* **The input**
***

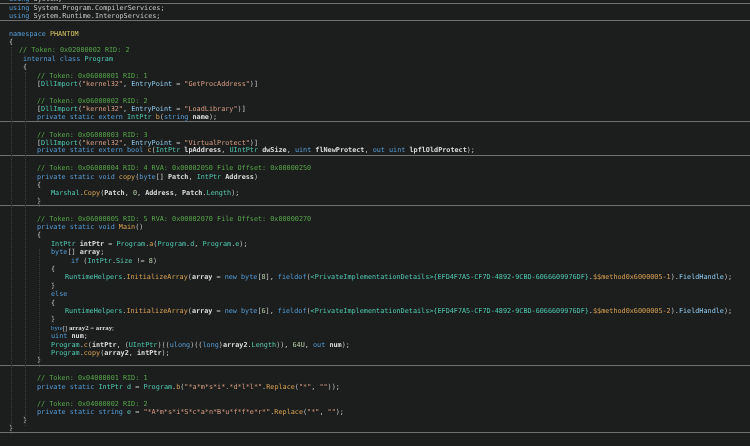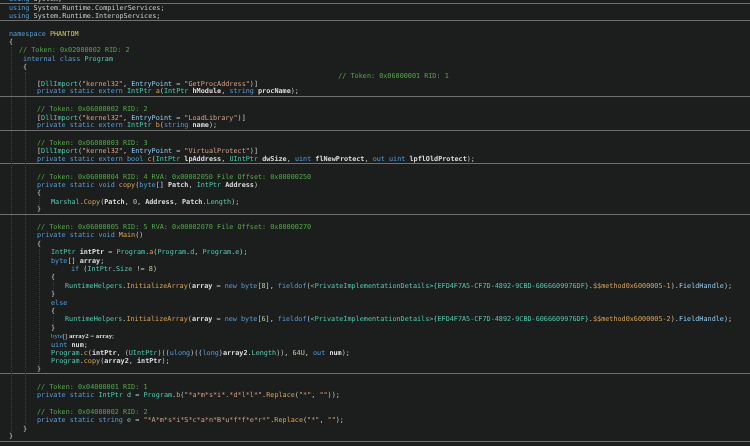--- a/index.html
+++ b/index.html
@@ -31,31 +31,30 @@
   .indent-guide{
     position:absolute;width:0;
     border-left:1px dotted var(--c-guide,#3a3d3c);
   }
 </style>
 </head>
 <body>
 
 <div id="code-area">
     <div class="code-line sep" style="padding-left: 9px;"><span class="tk-kw">using </span><span class="tk-pl">System;</span></div>
-    <div class="code-line" style="padding-left: 9px;"><span class="tk-kw">using </span><span class="tk-pl">System.Runtime.CompilerServices;</span></div>
+    <div class="code-line" style="padding-left: 9px;"><span class="tk-kw">using </span><span class="tk-pl">System.Program.CompilerServices;</span></div>
     <div class="code-line sep" style="padding-left: 9px;"><span class="tk-kw">using </span><span class="tk-pl">System.Runtime.InteropServices;</span></div>
     <div class="code-line" style="padding-left: 9px;">&nbsp;</div>
     <div class="code-line" style="padding-left: 9px;"><span class="tk-kw">namespace </span><span class="tk-ns">PHANTOM</span></div>
     <div class="code-line" style="padding-left: 9px;"><span class="tk-pl">{</span></div>
     <div class="code-line" style="padding-left: 19px;"><span class="tk-cm">// Token: 0x02000002 RID: 2</span></div>
     <div class="code-line" style="padding-left: 23px;"><span class="tk-kw">internal class </span><span class="tk-ty">Program</span></div>
     <div class="code-line" style="padding-left: 23px;"><span class="tk-pl">{</span></div>
-    <div class="code-line" style="padding-left: 37px; text-align: center;"><span class="tk-cm">// Token: 0x06000001 RID: 1</span></div>
+    <div class="code-line" style="padding-left: 37px;"><span class="tk-cm">// Token: 0x06000001 RID: 1</span></div>
     <div class="code-line" style="padding-left: 37px;"><span class="tk-pl">[</span><span class="tk-ty">DllImport</span><span class="tk-pl">(</span><span class="tk-st">"kernel32"</span><span class="tk-pl">, </span><span class="tk-pr">EntryPoint</span><span class="tk-pl"> = </span><span class="tk-st">"GetProcAddress"</span><span class="tk-pl">)]</span></div>
-    <div class="code-line sep" style="padding-left: 37px;"><span class="tk-kw">private static extern </span><span class="tk-ty">IntPtr </span><span class="tk-me">a</span><span class="tk-pl">(</span><span class="tk-ty">IntPtr </span><span class="tk-pa">hModule</span><span class="tk-pl">, </span><span class="tk-kw">string </span><span class="tk-pa">procName</span><span class="tk-pl">);</span></div>
     <div class="code-line" style="padding-left: 9px;">&nbsp;</div>
     <div class="code-line" style="padding-left: 37px;"><span class="tk-cm">// Token: 0x06000002 RID: 2</span></div>
     <div class="code-line" style="padding-left: 37px;"><span class="tk-pl">[</span><span class="tk-ty">DllImport</span><span class="tk-pl">(</span><span class="tk-st">"kernel32"</span><span class="tk-pl">, </span><span class="tk-pr">EntryPoint</span><span class="tk-pl"> = </span><span class="tk-st">"LoadLibrary"</span><span class="tk-pl">)]</span></div>
     <div class="code-line sep" style="padding-left: 37px;"><span class="tk-kw">private static extern </span><span class="tk-ty">IntPtr </span><span class="tk-me">b</span><span class="tk-pl">(</span><span class="tk-kw">string </span><span class="tk-pa">name</span><span class="tk-pl">);</span></div>
     <div class="code-line" style="padding-left: 9px;">&nbsp;</div>
     <div class="code-line" style="padding-left: 37px;"><span class="tk-cm">// Token: 0x06000003 RID: 3</span></div>
     <div class="code-line" style="padding-left: 37px;"><span class="tk-pl">[</span><span class="tk-ty">DllImport</span><span class="tk-pl">(</span><span class="tk-st">"kernel32"</span><span class="tk-pl">, </span><span class="tk-pr">EntryPoint</span><span class="tk-pl"> = </span><span class="tk-st">"VirtualProtect"</span><span class="tk-pl">)]</span></div>
     <div class="code-line sep" style="padding-left: 37px;"><span class="tk-kw">private static extern bool </span><span class="tk-me">c</span><span class="tk-pl">(</span><span class="tk-ty">IntPtr </span><span class="tk-pa">lpAddress</span><span class="tk-pl">, </span><span class="tk-ty">UIntPtr </span><span class="tk-pa">dwSize</span><span class="tk-pl">, </span><span class="tk-kw">uint </span><span class="tk-pa">flNewProtect</span><span class="tk-pl">, </span><span class="tk-kw">out uint </span><span class="tk-pa">lpflOldProtect</span><span class="tk-pl">);</span></div>
     <div class="code-line" style="padding-left: 9px;">&nbsp;</div>
     <div class="code-line" style="padding-left: 37px;"><span class="tk-cm">// Token: 0x06000004 RID: 4 RVA: 0x00002050 File Offset: 0x00000250</span></div>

***

* **What to work on**
Exact reproduction of the entries above is what's needed; images stay out.

* **Exercise output**
--- a/index.html
+++ b/index.html
@@ -31,31 +31,30 @@
   .indent-guide{
     position:absolute;width:0;
     border-left:1px dotted var(--c-guide,#3a3d3c);
   }
 </style>
 </head>
 <body>
 
 <div id="code-area">
     <div class="code-line sep" style="padding-left: 9px;"><span class="tk-kw">using </span><span class="tk-pl">System;</span></div>
-    <div class="code-line" style="padding-left: 9px;"><span class="tk-kw">using </span><span class="tk-pl">System.Runtime.CompilerServices;</span></div>
+    <div class="code-line" style="padding-left: 9px;"><span class="tk-kw">using </span><span class="tk-pl">System.Program.CompilerServices;</span></div>
     <div class="code-line sep" style="padding-left: 9px;"><span class="tk-kw">using </span><span class="tk-pl">System.Runtime.InteropServices;</span></div>
     <div class="code-line" style="padding-left: 9px;">&nbsp;</div>
     <div class="code-line" style="padding-left: 9px;"><span class="tk-kw">namespace </span><span class="tk-ns">PHANTOM</span></div>
     <div class="code-line" style="padding-left: 9px;"><span class="tk-pl">{</span></div>
     <div class="code-line" style="padding-left: 19px;"><span class="tk-cm">// Token: 0x02000002 RID: 2</span></div>
     <div class="code-line" style="padding-left: 23px;"><span class="tk-kw">internal class </span><span class="tk-ty">Program</span></div>
     <div class="code-line" style="padding-left: 23px;"><span class="tk-pl">{</span></div>
-    <div class="code-line" style="padding-left: 37px; text-align: center;"><span class="tk-cm">// Token: 0x06000001 RID: 1</span></div>
+    <div class="code-line" style="padding-left: 37px;"><span class="tk-cm">// Token: 0x06000001 RID: 1</span></div>
     <div class="code-line" style="padding-left: 37px;"><span class="tk-pl">[</span><span class="tk-ty">DllImport</span><span class="tk-pl">(</span><span class="tk-st">"kernel32"</span><span class="tk-pl">, </span><span class="tk-pr">EntryPoint</span><span class="tk-pl"> = </span><span class="tk-st">"GetProcAddress"</span><span class="tk-pl">)]</span></div>
-    <div class="code-line sep" style="padding-left: 37px;"><span class="tk-kw">private static extern </span><span class="tk-ty">IntPtr </span><span class="tk-me">a</span><span class="tk-pl">(</span><span class="tk-ty">IntPtr </span><span class="tk-pa">hModule</span><span class="tk-pl">, </span><span class="tk-kw">string </span><span class="tk-pa">procName</span><span class="tk-pl">);</span></div>
     <div class="code-line" style="padding-left: 9px;">&nbsp;</div>
     <div class="code-line" style="padding-left: 37px;"><span class="tk-cm">// Token: 0x06000002 RID: 2</span></div>
     <div class="code-line" style="padding-left: 37px;"><span class="tk-pl">[</span><span class="tk-ty">DllImport</span><span class="tk-pl">(</span><span class="tk-st">"kernel32"</span><span class="tk-pl">, </span><span class="tk-pr">EntryPoint</span><span class="tk-pl"> = </span><span class="tk-st">"LoadLibrary"</span><span class="tk-pl">)]</span></div>
     <div class="code-line sep" style="padding-left: 37px;"><span class="tk-kw">private static extern </span><span class="tk-ty">IntPtr </span><span class="tk-me">b</span><span class="tk-pl">(</span><span class="tk-kw">string </span><span class="tk-pa">name</span><span class="tk-pl">);</span></div>
     <div class="code-line" style="padding-left: 9px;">&nbsp;</div>
     <div class="code-line" style="padding-left: 37px;"><span class="tk-cm">// Token: 0x06000003 RID: 3</span></div>
     <div class="code-line" style="padding-left: 37px;"><span class="tk-pl">[</span><span class="tk-ty">DllImport</span><span class="tk-pl">(</span><span class="tk-st">"kernel32"</span><span class="tk-pl">, </span><span class="tk-pr">EntryPoint</span><span class="tk-pl"> = </span><span class="tk-st">"VirtualProtect"</span><span class="tk-pl">)]</span></div>
     <div class="code-line sep" style="padding-left: 37px;"><span class="tk-kw">private static extern bool </span><span class="tk-me">c</span><span class="tk-pl">(</span><span class="tk-ty">IntPtr </span><span class="tk-pa">lpAddress</span><span class="tk-pl">, </span><span class="tk-ty">UIntPtr </span><span class="tk-pa">dwSize</span><span class="tk-pl">, </span><span class="tk-kw">uint </span><span class="tk-pa">flNewProtect</span><span class="tk-pl">, </span><span class="tk-kw">out uint </span><span class="tk-pa">lpflOldProtect</span><span class="tk-pl">);</span></div>
     <div class="code-line" style="padding-left: 9px;">&nbsp;</div>
     <div class="code-line" style="padding-left: 37px;"><span class="tk-cm">// Token: 0x06000004 RID: 4 RVA: 0x00002050 File Offset: 0x00000250</span></div>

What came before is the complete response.